Too much living currently taking place to have any time left over to write poetry about it, so life update time.
I was putting together a bookshelf last night, one eye and ear on the election coverage, although I don’t know why I bothered. Gave up pretty early on, I mean Jurassic Park was on!, but then after a tweet from older sister bemoaning the lack of my election coverage quips, I decided to turn the local news coverage on.
Spent the next 15 minutes trying to decide whether it was better or worse that I didn’t work on a campaign this year. To be perfectly honest, while part of me tries to be optimistic, more often that not I know whether or not my candidate is going to win. And god knows I knew we were going to get slaughtered last night. But I almost feel like it wouldn’t have sucked quite as much if I’d had compatriots to share it with.
Don’t get me wrong, I was SO GLAD not to work a race this year. And after my second sit out, I find myself thinking, “You know, I may never work a campaign AGAIN.” (This is most likely a lie. But I can say that it will be very much a personal choice on my part, and not a resume builder, or because of pressure from anyone).
I had a family dinner Monday night. Tuesday, I finally put together that last bookshelf, which I populated this morning before work. I have a Poetry Sidewalks reception to attend tonight (that one where I got concrete poetry last year? A friend was selected for this second round. So cool!) Tomorrow I might be able to finish organizing everything, and dishes dishes dishes, before the Eastwood Theater Grand Reopening on Friday, a Ukranian event on Saturday and – I don’t know praise god maybe – a lazy Sunday.

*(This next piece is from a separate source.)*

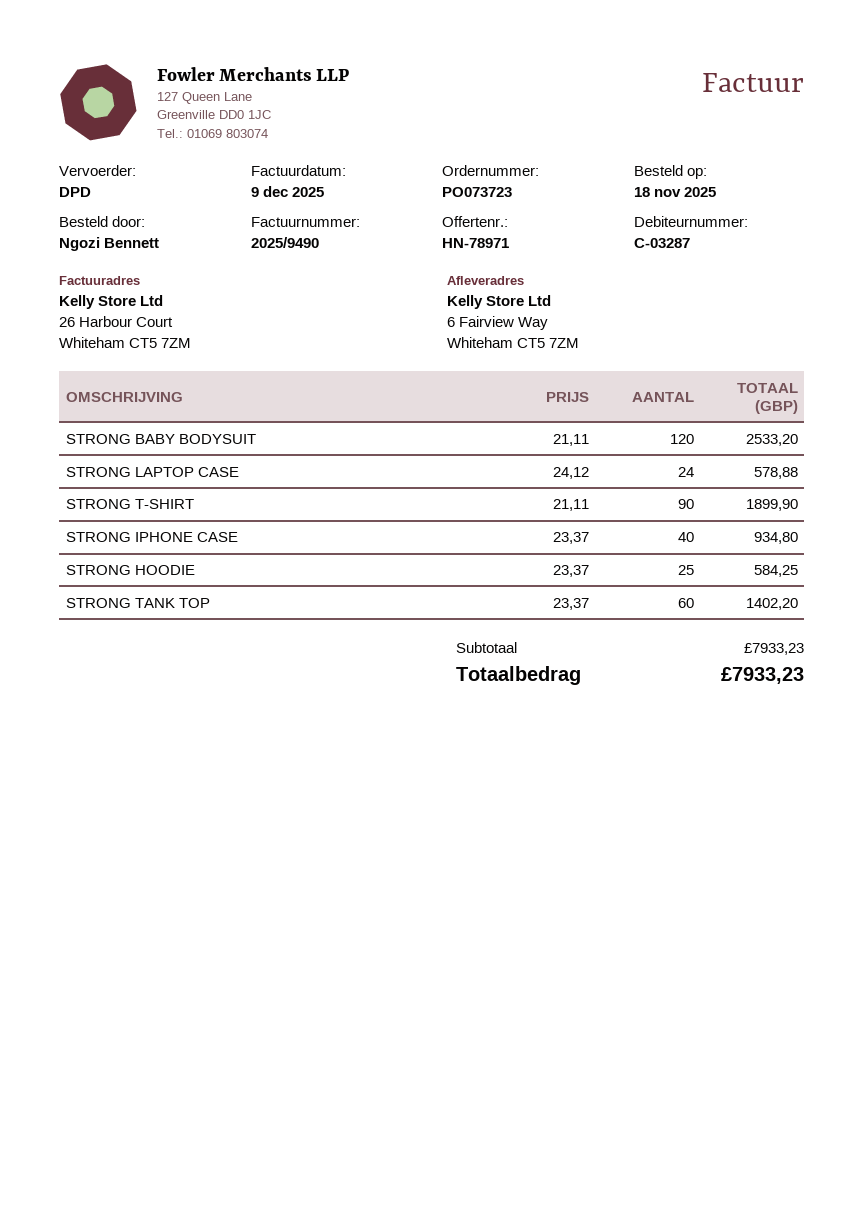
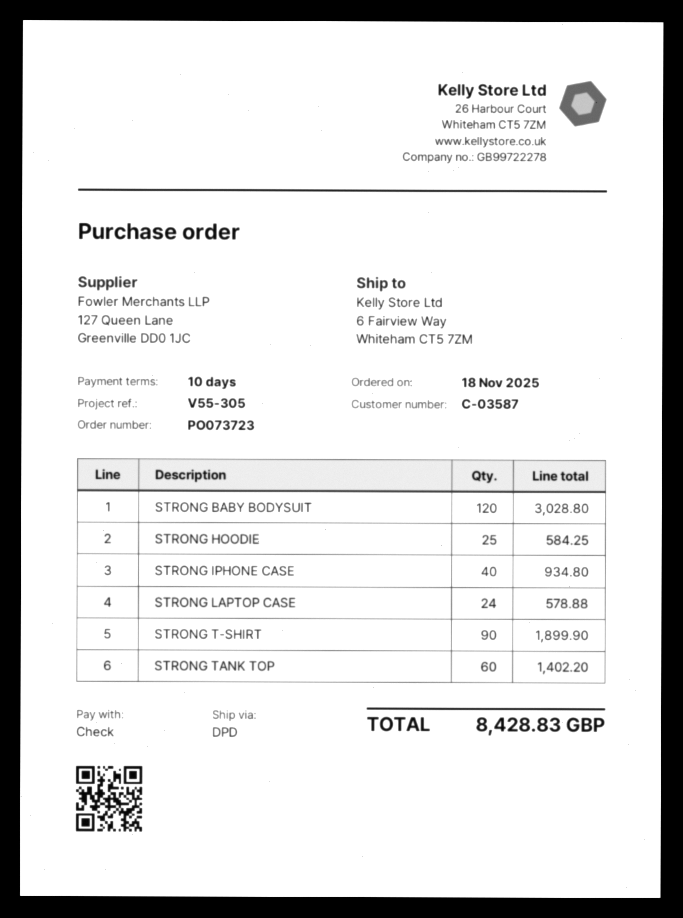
customer number: C-03287 -> C-03587
STRONG BABY BODYSUIT: 120 for 2533.20 -> 120 for 3028.80
total: 7933.23 -> 8428.83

I’m waiting for maintenance to come and start moving boxes because god help me, we have to move the office downstairs (and then back up again, but that could be months away. My head hurts just thinking about it). November, aaaaaand December, and probably January are going to be incredibly frustrating months for me on the work front. But finally, after many many MANY years of searching (in all the wrong places, and some of the right ones at the wrong time) I think I have that balance thing on lock. And I’m so happy I could cry. Happy hump day, internet!